* Directions for this task: Your task is to transcribe all the entries exactly, excluding pictures.

——————————

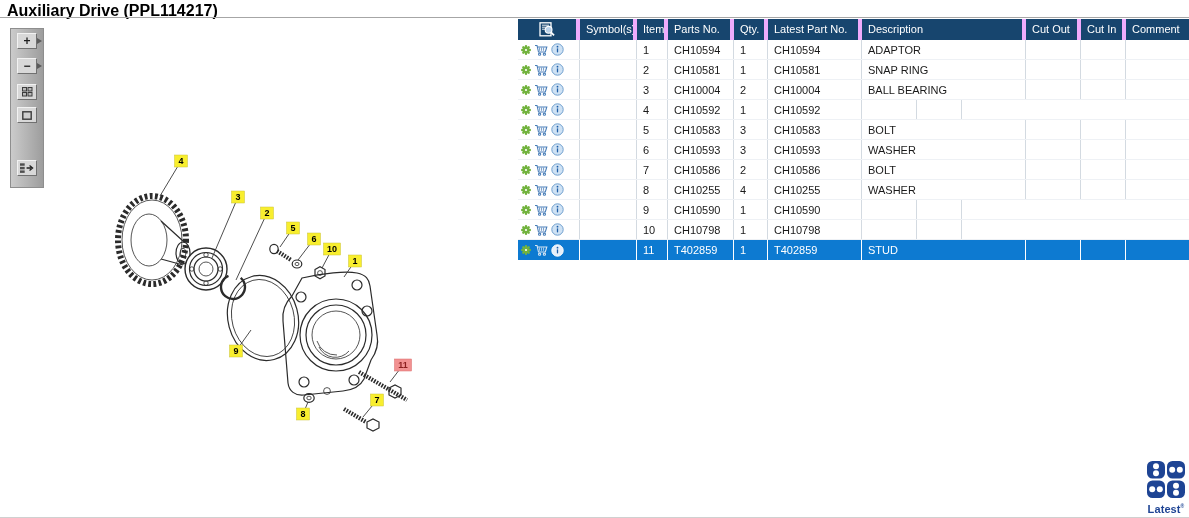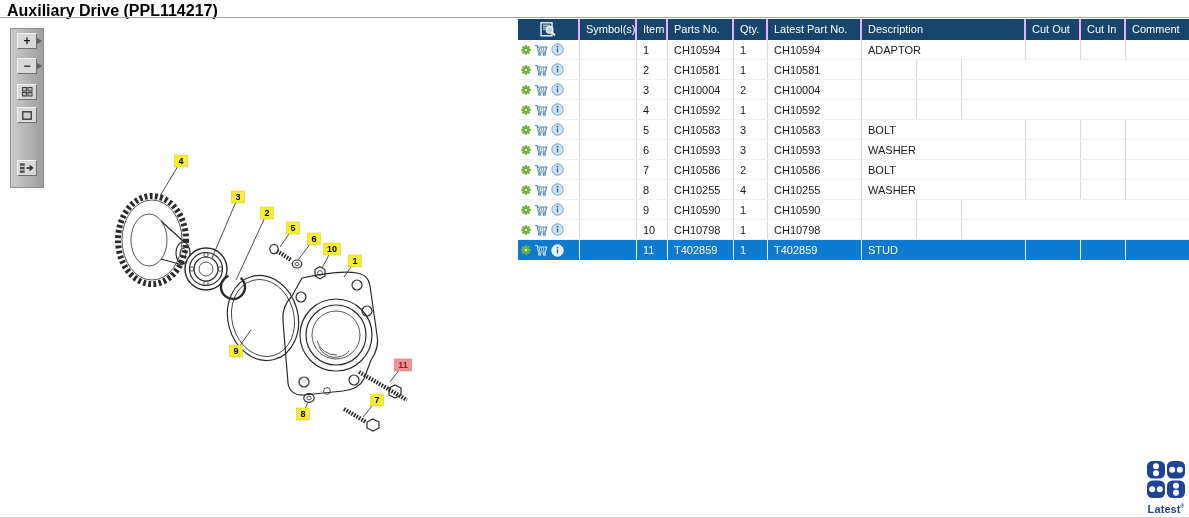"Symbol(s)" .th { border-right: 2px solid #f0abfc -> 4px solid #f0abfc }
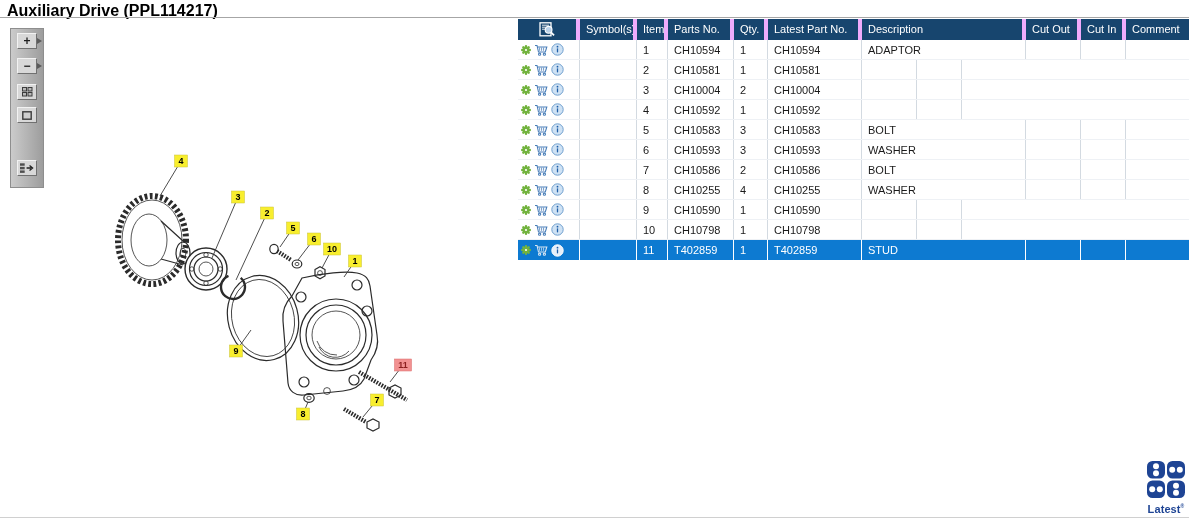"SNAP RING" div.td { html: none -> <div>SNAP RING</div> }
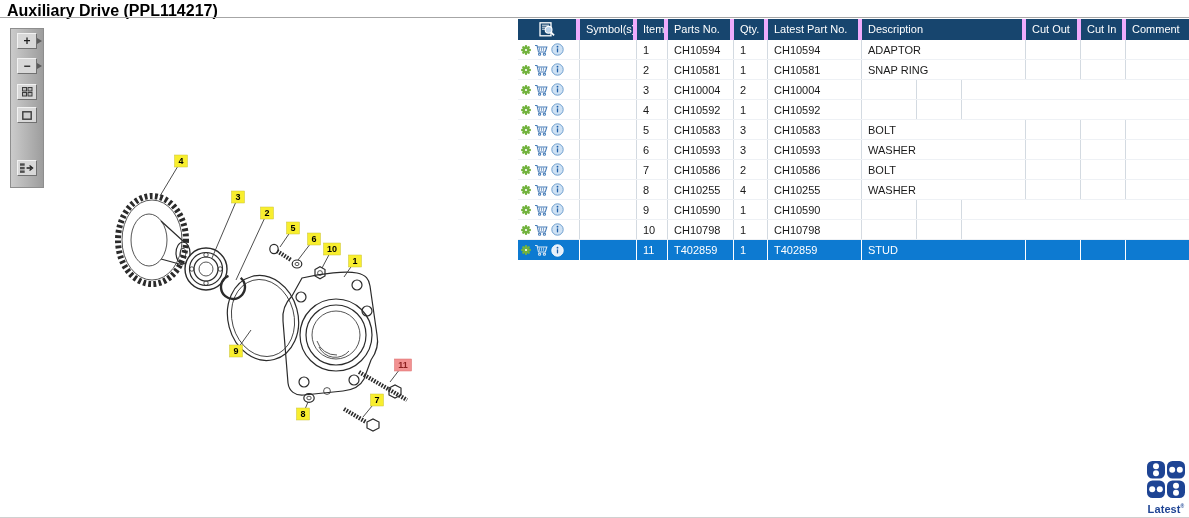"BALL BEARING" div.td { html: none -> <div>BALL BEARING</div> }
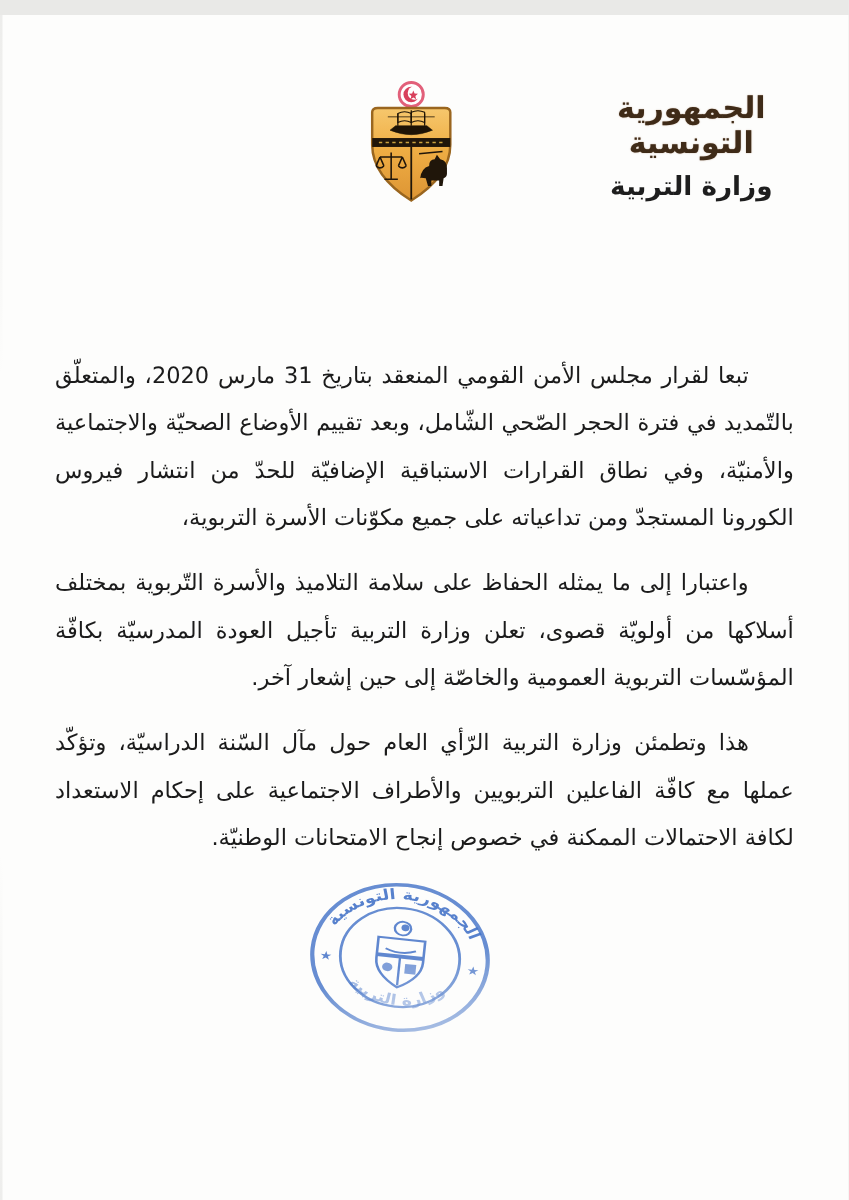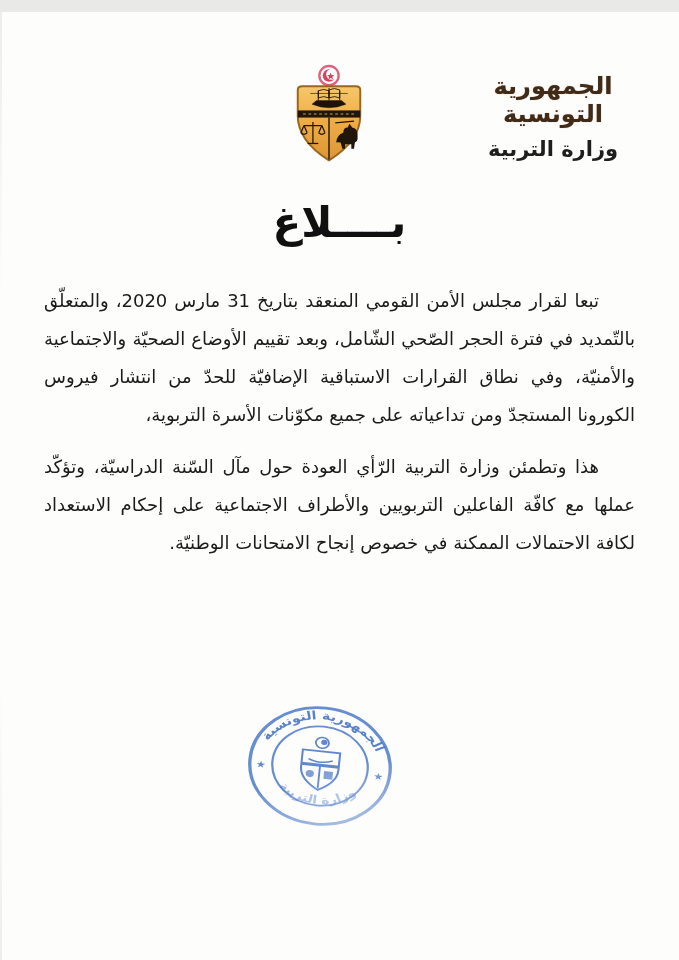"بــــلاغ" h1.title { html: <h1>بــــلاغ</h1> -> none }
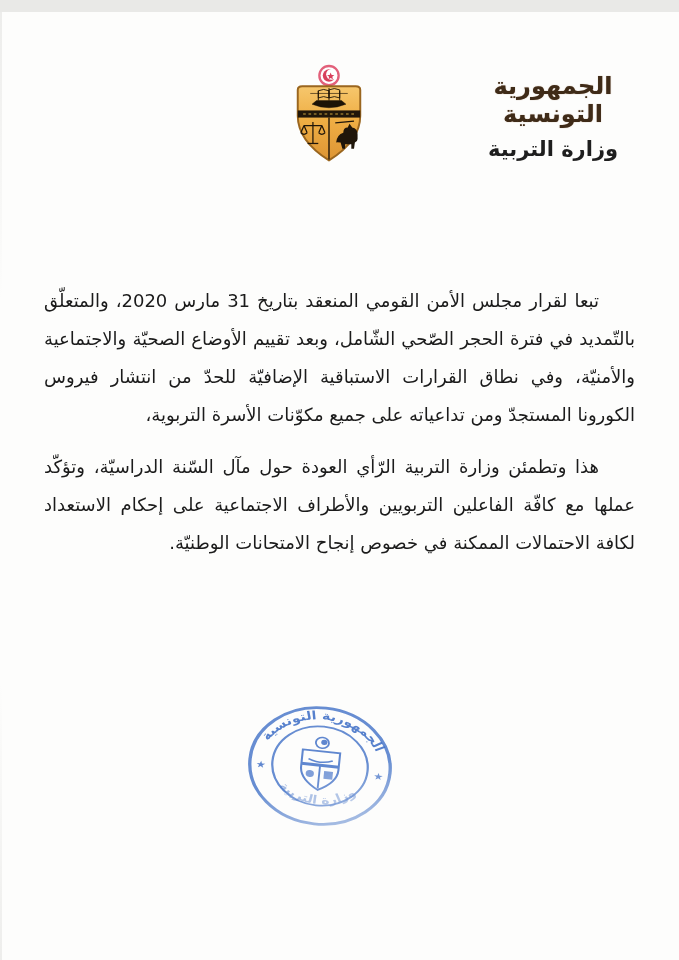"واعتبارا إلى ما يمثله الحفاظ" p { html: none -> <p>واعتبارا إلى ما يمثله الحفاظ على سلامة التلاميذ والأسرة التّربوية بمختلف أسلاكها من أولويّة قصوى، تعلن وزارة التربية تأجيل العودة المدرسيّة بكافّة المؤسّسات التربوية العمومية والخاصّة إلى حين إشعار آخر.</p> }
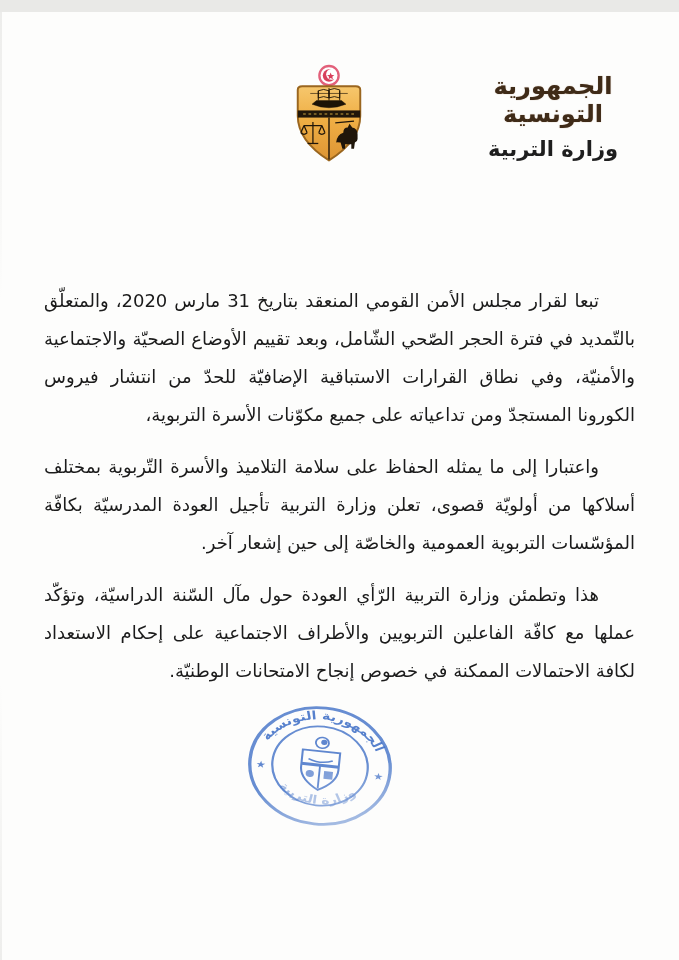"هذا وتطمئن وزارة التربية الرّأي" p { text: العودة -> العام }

——————————

* Written answer:
"Symbol(s)" .th { border-right: 2px solid #f0abfc -> 4px solid #f0abfc }
"SNAP RING" div.td { html: none -> <div>SNAP RING</div> }
"BALL BEARING" div.td { html: none -> <div>BALL BEARING</div> }
"بــــلاغ" h1.title { html: <h1>بــــلاغ</h1> -> none }
"واعتبارا إلى ما يمثله الحفاظ" p { html: none -> <p>واعتبارا إلى ما يمثله الحفاظ على سلامة التلاميذ والأسرة التّربوية بمختلف أسلاكها من أولويّة قصوى، تعلن وزارة التربية تأجيل العودة المدرسيّة بكافّة المؤسّسات التربوية العمومية والخاصّة إلى حين إشعار آخر.</p> }
"هذا وتطمئن وزارة التربية الرّأي" p { text: العودة -> العام }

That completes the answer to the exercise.